__EXERCISE OBJECTIVE__
Below are the records; locate each line with the word "column" and copy it.

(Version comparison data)

####

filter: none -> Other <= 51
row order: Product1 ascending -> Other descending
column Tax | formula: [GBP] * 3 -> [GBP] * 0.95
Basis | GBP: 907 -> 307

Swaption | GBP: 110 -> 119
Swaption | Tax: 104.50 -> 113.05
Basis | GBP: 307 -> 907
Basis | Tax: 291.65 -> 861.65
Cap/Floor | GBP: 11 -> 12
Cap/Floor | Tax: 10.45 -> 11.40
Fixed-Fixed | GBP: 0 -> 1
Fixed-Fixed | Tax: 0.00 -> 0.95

####

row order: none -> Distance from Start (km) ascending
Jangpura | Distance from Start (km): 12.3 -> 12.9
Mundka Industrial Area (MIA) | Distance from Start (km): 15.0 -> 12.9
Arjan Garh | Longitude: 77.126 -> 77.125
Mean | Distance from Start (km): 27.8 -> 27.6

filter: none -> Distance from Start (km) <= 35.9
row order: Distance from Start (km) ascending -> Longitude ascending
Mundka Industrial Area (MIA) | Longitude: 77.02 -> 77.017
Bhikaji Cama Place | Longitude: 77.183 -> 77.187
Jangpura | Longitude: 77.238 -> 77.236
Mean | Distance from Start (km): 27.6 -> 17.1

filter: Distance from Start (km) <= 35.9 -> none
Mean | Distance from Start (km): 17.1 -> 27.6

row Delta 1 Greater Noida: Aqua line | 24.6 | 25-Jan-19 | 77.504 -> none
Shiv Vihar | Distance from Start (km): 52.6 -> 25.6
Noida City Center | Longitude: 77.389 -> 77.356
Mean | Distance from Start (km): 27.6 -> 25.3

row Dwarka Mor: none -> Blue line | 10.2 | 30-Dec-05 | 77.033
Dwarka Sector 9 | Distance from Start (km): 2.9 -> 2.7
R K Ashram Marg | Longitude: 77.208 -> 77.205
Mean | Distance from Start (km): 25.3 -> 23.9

####

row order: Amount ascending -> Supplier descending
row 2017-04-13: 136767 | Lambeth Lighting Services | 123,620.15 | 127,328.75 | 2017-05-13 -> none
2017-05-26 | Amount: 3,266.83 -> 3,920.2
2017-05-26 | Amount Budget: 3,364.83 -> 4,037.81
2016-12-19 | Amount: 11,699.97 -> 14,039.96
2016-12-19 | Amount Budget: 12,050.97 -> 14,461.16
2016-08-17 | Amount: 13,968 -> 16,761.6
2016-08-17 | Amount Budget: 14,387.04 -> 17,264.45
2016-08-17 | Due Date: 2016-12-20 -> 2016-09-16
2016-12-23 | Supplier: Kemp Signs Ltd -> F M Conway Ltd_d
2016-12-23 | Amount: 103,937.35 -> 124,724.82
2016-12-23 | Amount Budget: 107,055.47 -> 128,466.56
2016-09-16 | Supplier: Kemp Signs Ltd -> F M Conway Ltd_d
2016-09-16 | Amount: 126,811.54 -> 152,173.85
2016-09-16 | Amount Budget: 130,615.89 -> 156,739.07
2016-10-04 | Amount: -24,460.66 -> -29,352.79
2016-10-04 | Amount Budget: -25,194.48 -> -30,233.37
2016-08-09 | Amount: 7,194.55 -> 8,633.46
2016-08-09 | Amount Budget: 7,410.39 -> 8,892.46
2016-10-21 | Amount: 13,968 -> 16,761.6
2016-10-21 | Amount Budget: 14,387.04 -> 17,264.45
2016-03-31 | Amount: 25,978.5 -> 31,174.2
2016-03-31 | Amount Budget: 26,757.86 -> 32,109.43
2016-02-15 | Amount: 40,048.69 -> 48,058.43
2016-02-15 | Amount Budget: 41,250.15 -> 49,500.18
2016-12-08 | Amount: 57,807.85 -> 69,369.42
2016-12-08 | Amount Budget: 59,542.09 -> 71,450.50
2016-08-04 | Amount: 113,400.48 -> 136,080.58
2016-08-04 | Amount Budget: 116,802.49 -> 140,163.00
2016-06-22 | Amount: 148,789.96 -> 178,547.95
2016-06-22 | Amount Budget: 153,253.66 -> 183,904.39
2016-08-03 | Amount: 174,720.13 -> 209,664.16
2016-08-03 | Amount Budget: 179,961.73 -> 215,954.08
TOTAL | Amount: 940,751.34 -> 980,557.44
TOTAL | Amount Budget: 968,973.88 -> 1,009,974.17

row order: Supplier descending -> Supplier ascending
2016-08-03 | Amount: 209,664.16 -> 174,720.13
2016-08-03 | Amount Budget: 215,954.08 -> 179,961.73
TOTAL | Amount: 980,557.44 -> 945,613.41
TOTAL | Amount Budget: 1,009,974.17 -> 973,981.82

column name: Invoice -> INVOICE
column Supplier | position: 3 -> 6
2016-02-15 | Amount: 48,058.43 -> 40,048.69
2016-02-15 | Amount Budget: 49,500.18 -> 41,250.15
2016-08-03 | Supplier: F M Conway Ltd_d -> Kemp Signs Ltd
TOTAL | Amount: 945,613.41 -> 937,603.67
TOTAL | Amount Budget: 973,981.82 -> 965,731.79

####

__RESPONSE BOX__
column Tax | formula: [GBP] * 3 -> [GBP] * 0.95
column name: Invoice -> INVOICE
column Supplier | position: 3 -> 6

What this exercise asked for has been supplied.